═══ Data extract ═══
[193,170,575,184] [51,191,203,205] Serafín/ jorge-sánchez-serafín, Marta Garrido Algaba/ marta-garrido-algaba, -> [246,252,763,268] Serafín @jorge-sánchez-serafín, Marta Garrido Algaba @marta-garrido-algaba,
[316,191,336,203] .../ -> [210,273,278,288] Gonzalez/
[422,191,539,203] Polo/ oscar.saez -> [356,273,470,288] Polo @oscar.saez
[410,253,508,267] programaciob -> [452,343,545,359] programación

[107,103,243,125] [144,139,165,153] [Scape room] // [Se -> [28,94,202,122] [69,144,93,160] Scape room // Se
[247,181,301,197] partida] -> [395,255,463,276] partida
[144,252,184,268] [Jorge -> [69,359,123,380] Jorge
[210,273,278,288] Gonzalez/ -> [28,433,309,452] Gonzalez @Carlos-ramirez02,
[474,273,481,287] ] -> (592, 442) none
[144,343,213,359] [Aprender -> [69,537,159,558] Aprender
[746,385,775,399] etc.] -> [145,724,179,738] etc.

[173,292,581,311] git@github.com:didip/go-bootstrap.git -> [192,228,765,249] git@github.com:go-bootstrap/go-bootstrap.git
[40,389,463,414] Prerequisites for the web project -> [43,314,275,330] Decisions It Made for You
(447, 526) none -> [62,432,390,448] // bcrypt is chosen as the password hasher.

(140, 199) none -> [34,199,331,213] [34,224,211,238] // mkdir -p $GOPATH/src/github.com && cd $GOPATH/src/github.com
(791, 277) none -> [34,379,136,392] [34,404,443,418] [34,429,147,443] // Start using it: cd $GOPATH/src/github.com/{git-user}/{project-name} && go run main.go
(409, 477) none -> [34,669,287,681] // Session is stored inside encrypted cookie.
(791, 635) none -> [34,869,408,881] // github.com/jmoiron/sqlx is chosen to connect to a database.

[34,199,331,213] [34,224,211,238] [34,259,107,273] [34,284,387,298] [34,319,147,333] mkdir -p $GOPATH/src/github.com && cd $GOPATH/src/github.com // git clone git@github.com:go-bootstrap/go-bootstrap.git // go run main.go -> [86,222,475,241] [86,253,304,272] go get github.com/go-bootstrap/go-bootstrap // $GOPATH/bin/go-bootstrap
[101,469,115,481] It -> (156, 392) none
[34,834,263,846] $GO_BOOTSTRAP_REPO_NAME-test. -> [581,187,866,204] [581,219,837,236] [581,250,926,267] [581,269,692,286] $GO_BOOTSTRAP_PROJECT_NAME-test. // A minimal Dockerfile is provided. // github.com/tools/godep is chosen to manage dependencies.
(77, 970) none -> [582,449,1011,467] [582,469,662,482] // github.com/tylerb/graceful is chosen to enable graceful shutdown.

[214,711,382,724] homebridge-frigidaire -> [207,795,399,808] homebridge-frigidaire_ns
═══
- _Task requirements_: Keeping every word and mark as it is, print the entries above.

- _Task result_:
[193,170,575,184] [51,191,203,205] Serafín/ jorge-sánchez-serafín, Marta Garrido Algaba/ marta-garrido-algaba, -> [246,252,763,268] Serafín @jorge-sánchez-serafín, Marta Garrido Algaba @marta-garrido-algaba,
[316,191,336,203] .../ -> [210,273,278,288] Gonzalez/
[422,191,539,203] Polo/ oscar.saez -> [356,273,470,288] Polo @oscar.saez
[410,253,508,267] programaciob -> [452,343,545,359] programación

[107,103,243,125] [144,139,165,153] [Scape room] // [Se -> [28,94,202,122] [69,144,93,160] Scape room // Se
[247,181,301,197] partida] -> [395,255,463,276] partida
[144,252,184,268] [Jorge -> [69,359,123,380] Jorge
[210,273,278,288] Gonzalez/ -> [28,433,309,452] Gonzalez @Carlos-ramirez02,
[474,273,481,287] ] -> (592, 442) none
[144,343,213,359] [Aprender -> [69,537,159,558] Aprender
[746,385,775,399] etc.] -> [145,724,179,738] etc.

[173,292,581,311] git@github.com:didip/go-bootstrap.git -> [192,228,765,249] git@github.com:go-bootstrap/go-bootstrap.git
[40,389,463,414] Prerequisites for the web project -> [43,314,275,330] Decisions It Made for You
(447, 526) none -> [62,432,390,448] // bcrypt is chosen as the password hasher.

(140, 199) none -> [34,199,331,213] [34,224,211,238] // mkdir -p $GOPATH/src/github.com && cd $GOPATH/src/github.com
(791, 277) none -> [34,379,136,392] [34,404,443,418] [34,429,147,443] // Start using it: cd $GOPATH/src/github.com/{git-user}/{project-name} && go run main.go
(409, 477) none -> [34,669,287,681] // Session is stored inside encrypted cookie.
(791, 635) none -> [34,869,408,881] // github.com/jmoiron/sqlx is chosen to connect to a database.

[34,199,331,213] [34,224,211,238] [34,259,107,273] [34,284,387,298] [34,319,147,333] mkdir -p $GOPATH/src/github.com && cd $GOPATH/src/github.com // git clone git@github.com:go-bootstrap/go-bootstrap.git // go run main.go -> [86,222,475,241] [86,253,304,272] go get github.com/go-bootstrap/go-bootstrap // $GOPATH/bin/go-bootstrap
[101,469,115,481] It -> (156, 392) none
[34,834,263,846] $GO_BOOTSTRAP_REPO_NAME-test. -> [581,187,866,204] [581,219,837,236] [581,250,926,267] [581,269,692,286] $GO_BOOTSTRAP_PROJECT_NAME-test. // A minimal Dockerfile is provided. // github.com/tools/godep is chosen to manage dependencies.
(77, 970) none -> [582,449,1011,467] [582,469,662,482] // github.com/tylerb/graceful is chosen to enable graceful shutdown.

[214,711,382,724] homebridge-frigidaire -> [207,795,399,808] homebridge-frigidaire_ns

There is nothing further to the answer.